_Exercise aim_
Where does "editor" occur in the listing? Copy every line that holds it.

┌─ Data for the task

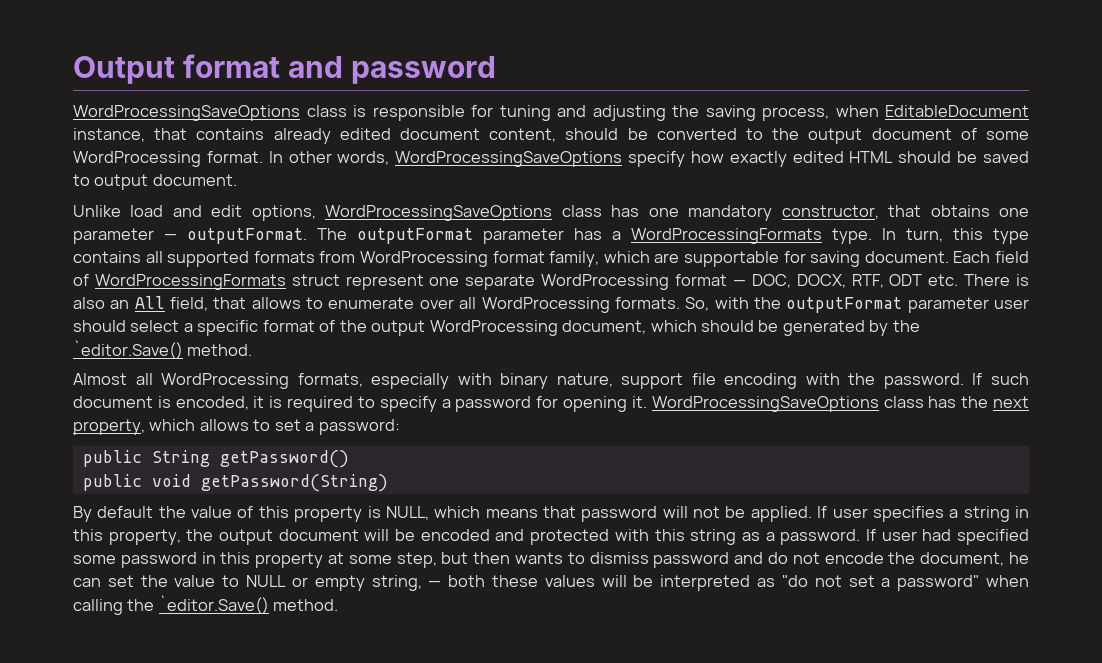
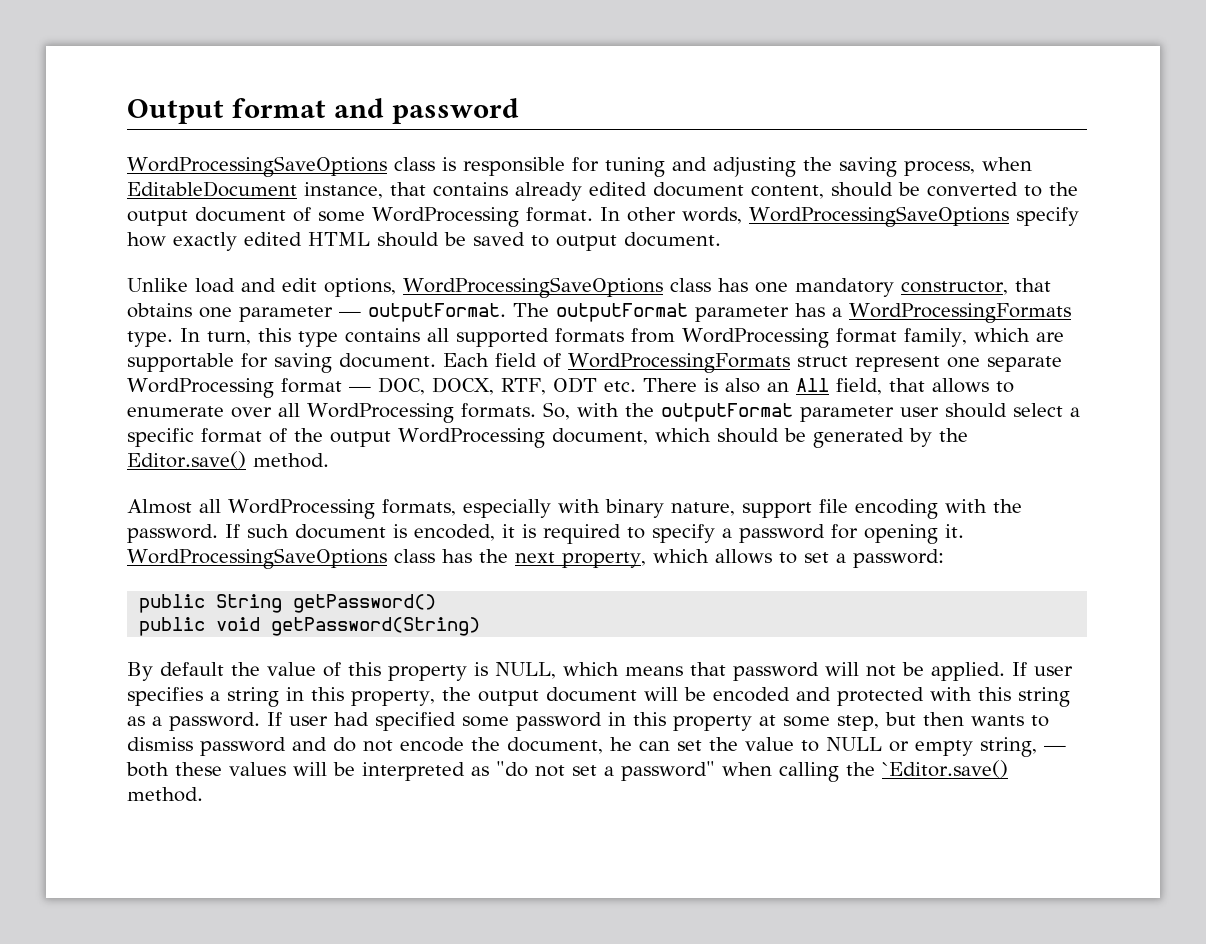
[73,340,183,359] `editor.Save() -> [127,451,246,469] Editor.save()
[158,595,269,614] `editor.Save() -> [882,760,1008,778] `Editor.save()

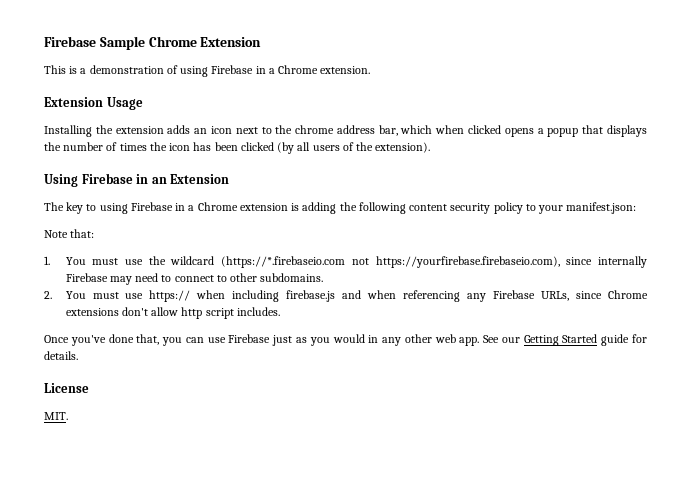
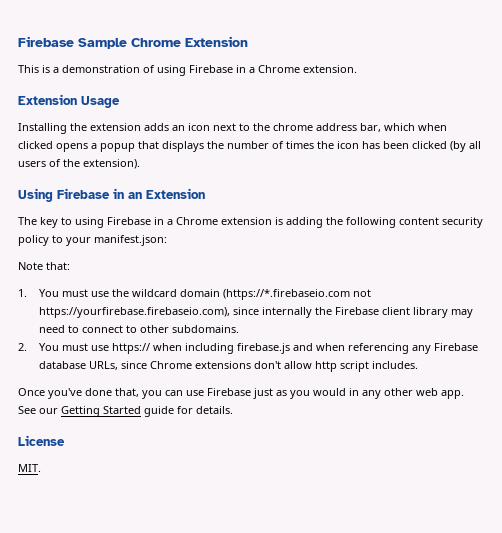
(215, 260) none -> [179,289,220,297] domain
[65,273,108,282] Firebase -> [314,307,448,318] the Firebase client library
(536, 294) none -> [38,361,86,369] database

└─
┌─ Data for the task

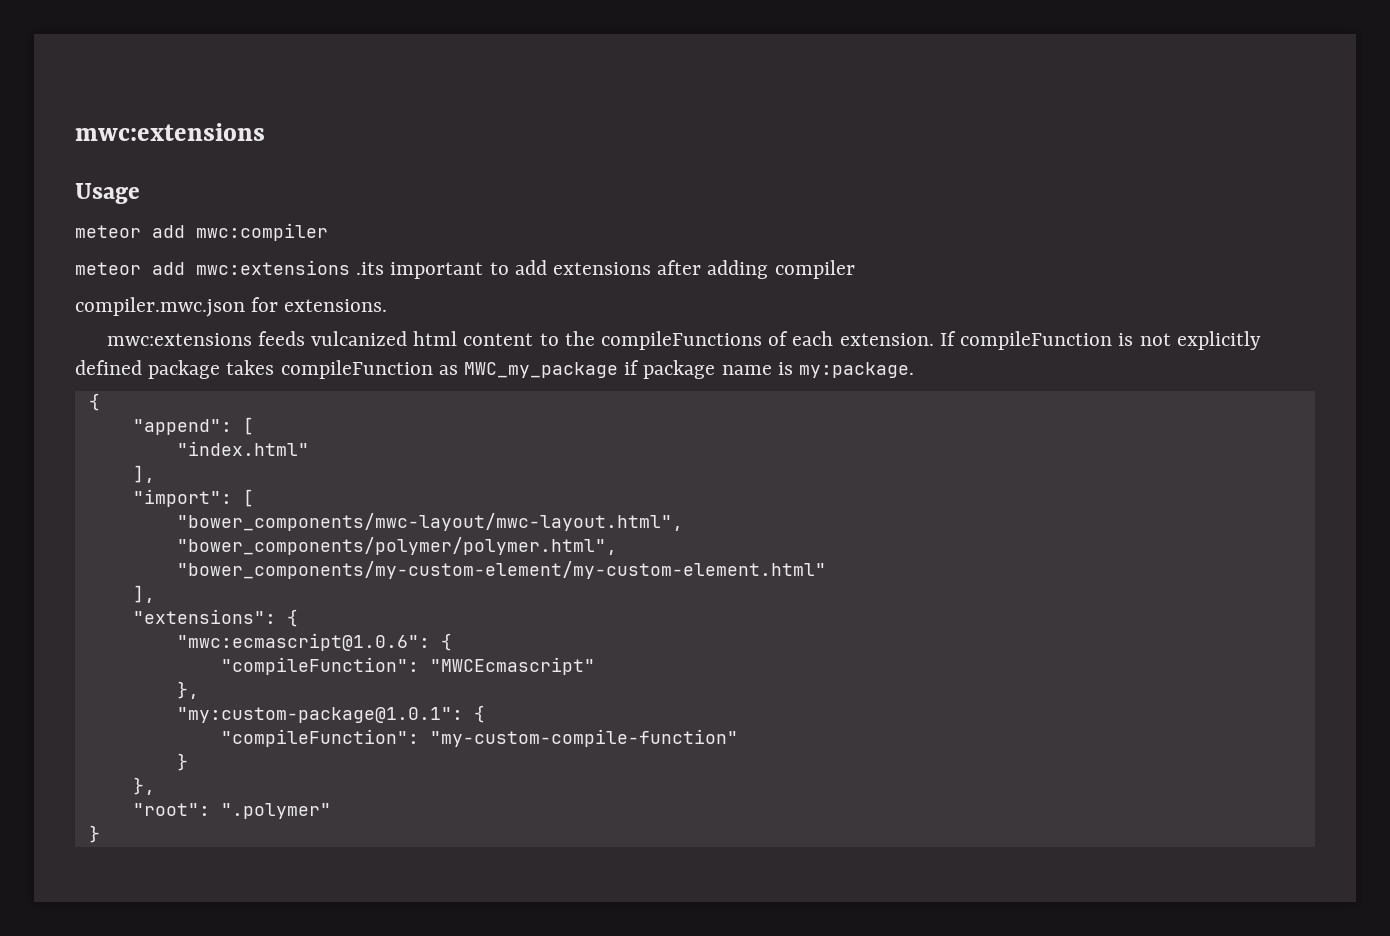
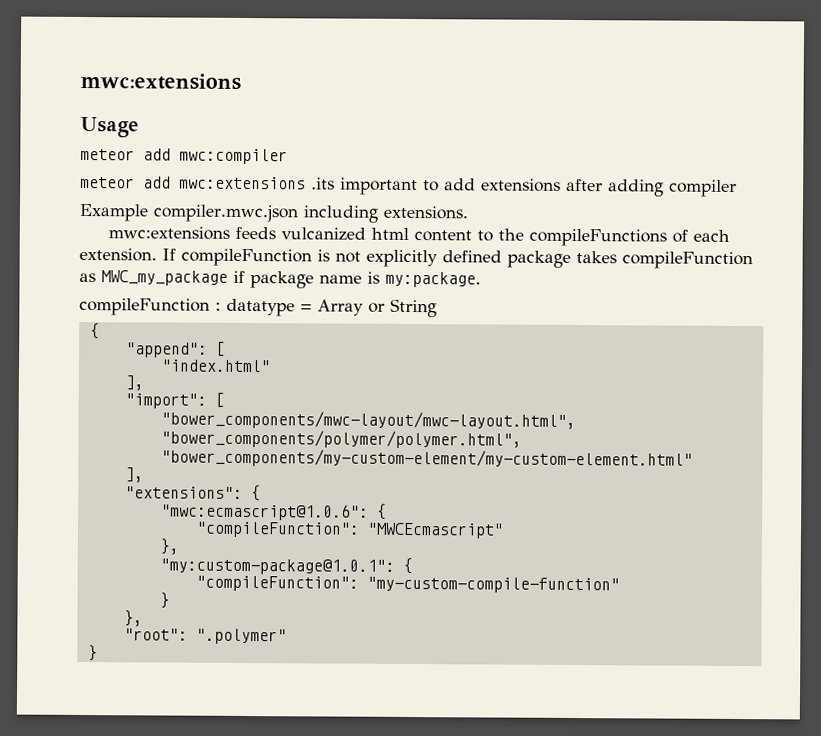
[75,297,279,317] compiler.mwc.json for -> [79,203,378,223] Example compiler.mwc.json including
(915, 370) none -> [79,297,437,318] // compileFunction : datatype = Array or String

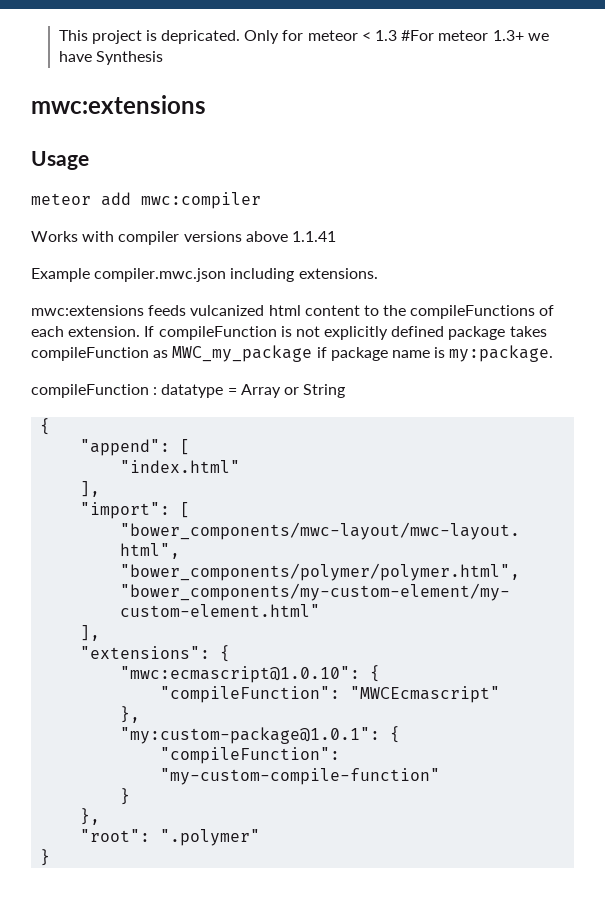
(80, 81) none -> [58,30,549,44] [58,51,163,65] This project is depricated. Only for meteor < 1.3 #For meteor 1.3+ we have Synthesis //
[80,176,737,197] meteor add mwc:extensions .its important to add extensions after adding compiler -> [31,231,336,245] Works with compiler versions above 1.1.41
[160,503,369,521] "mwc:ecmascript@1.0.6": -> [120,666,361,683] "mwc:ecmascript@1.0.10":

└─
┌─ Data for the task

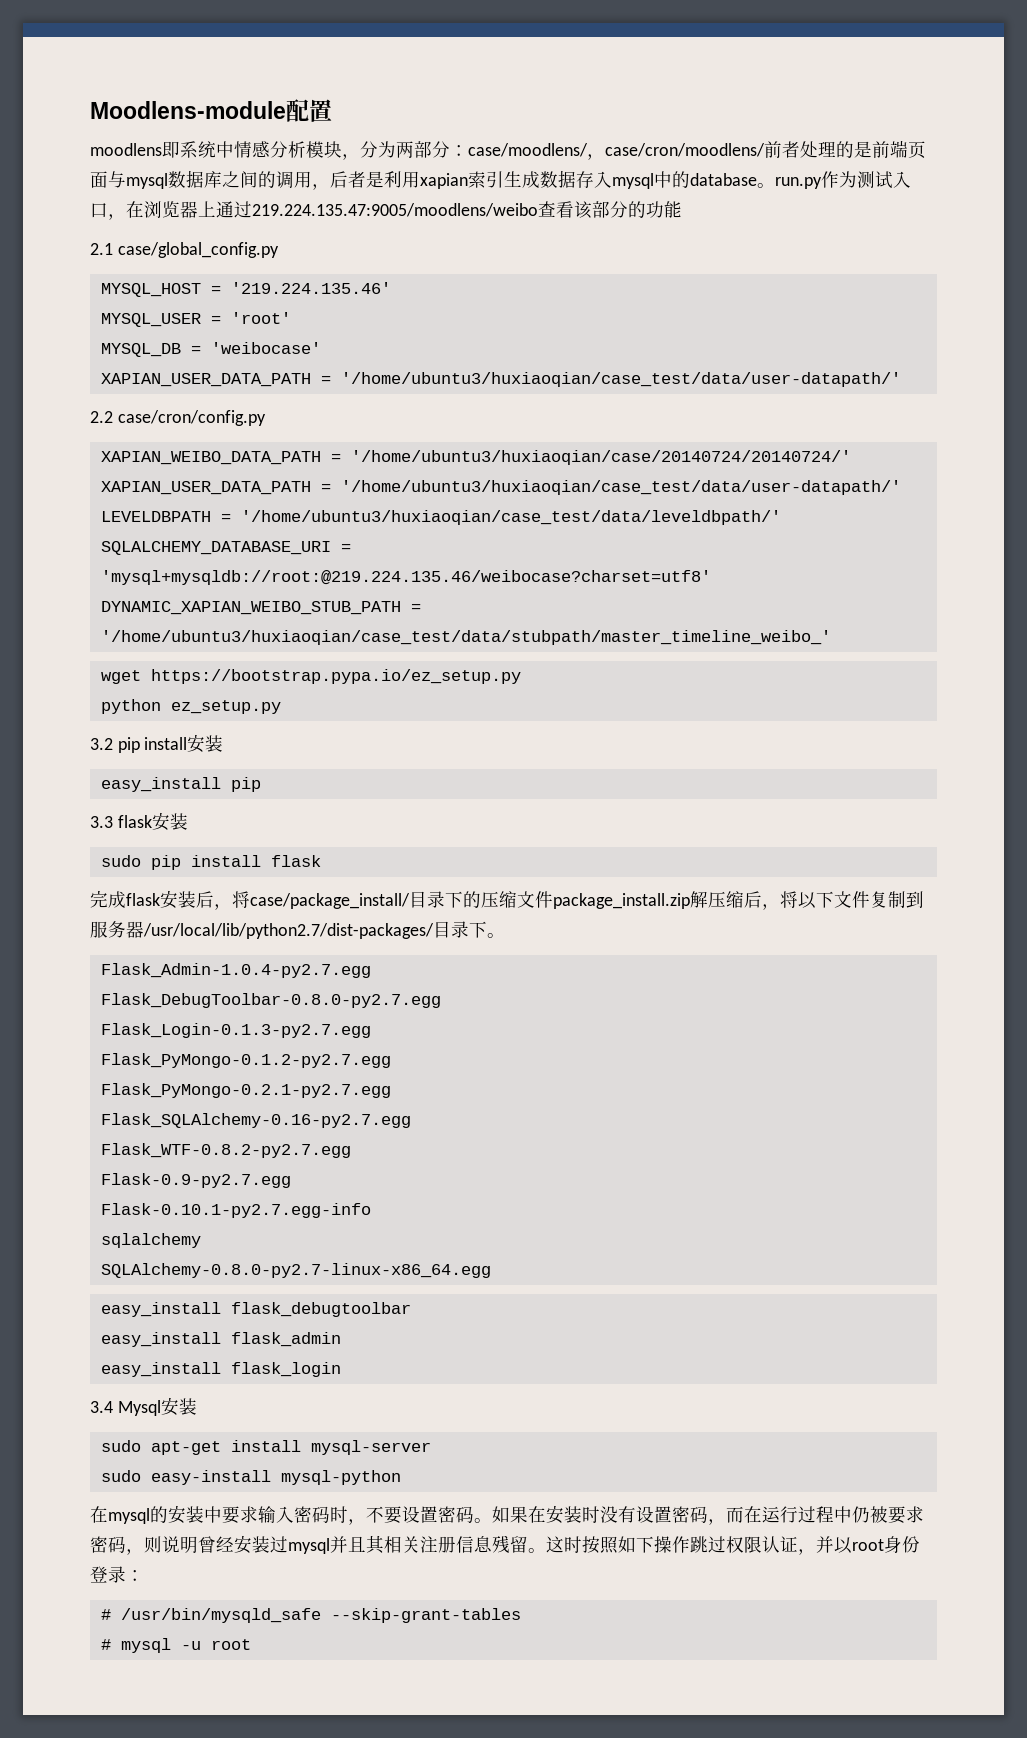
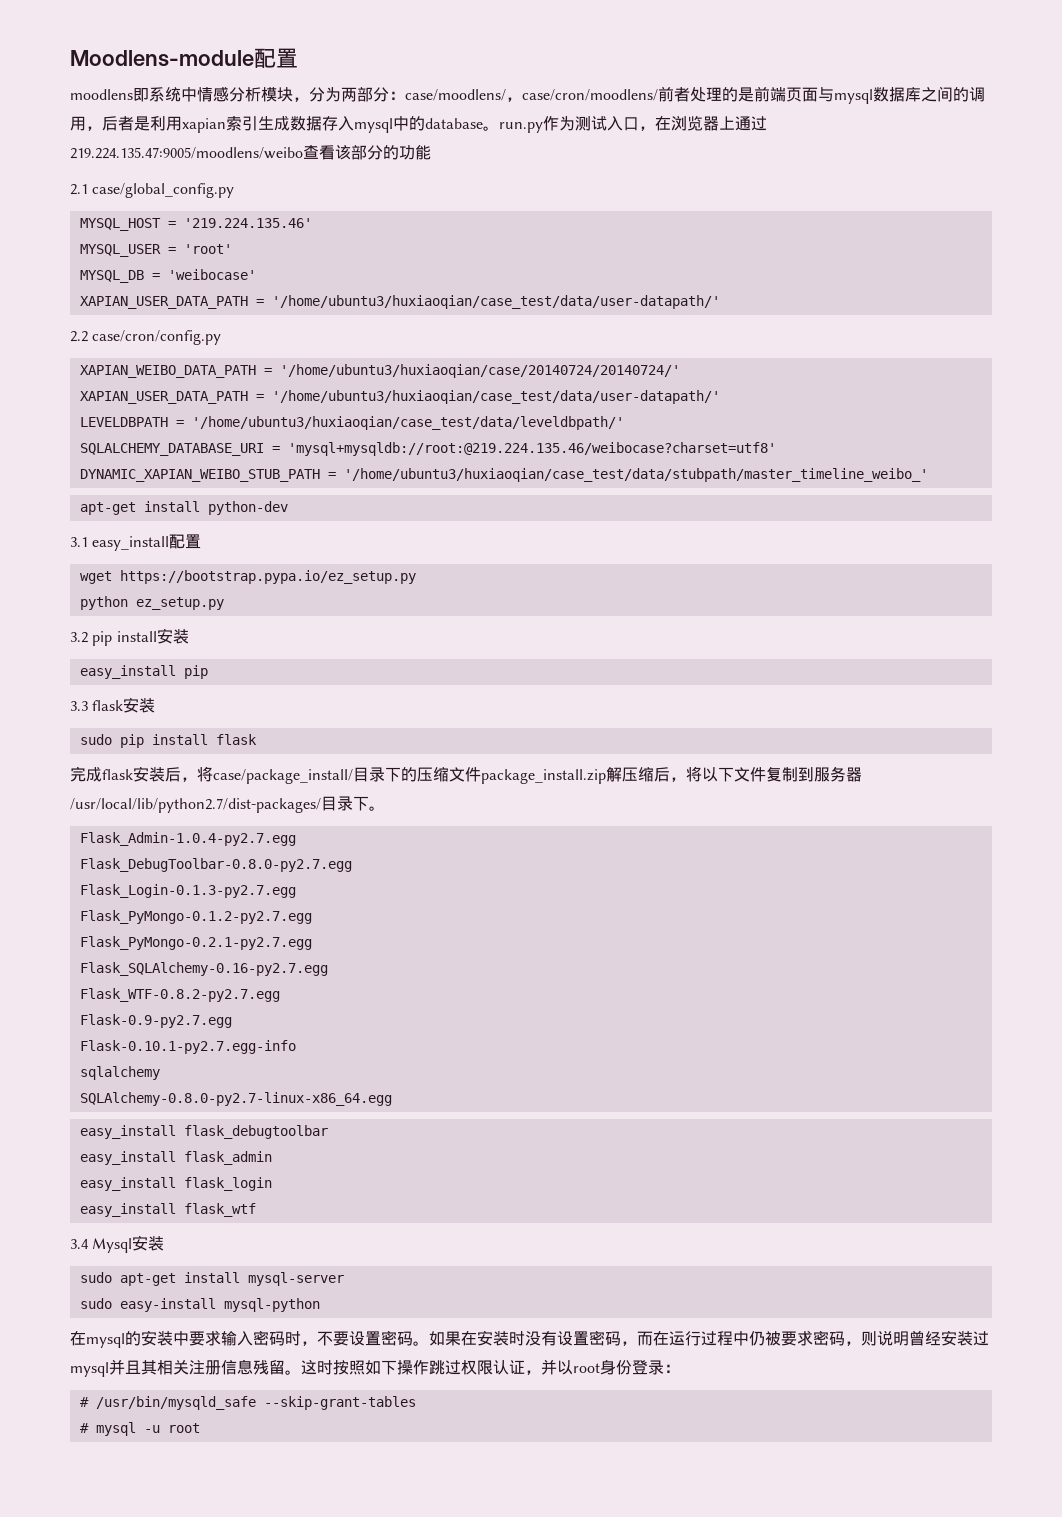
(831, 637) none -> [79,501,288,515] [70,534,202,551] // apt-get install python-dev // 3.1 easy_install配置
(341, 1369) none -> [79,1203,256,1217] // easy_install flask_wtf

└─

_Expected answer_
[73,340,183,359] `editor.Save() -> [127,451,246,469] Editor.save()
[158,595,269,614] `editor.Save() -> [882,760,1008,778] `Editor.save()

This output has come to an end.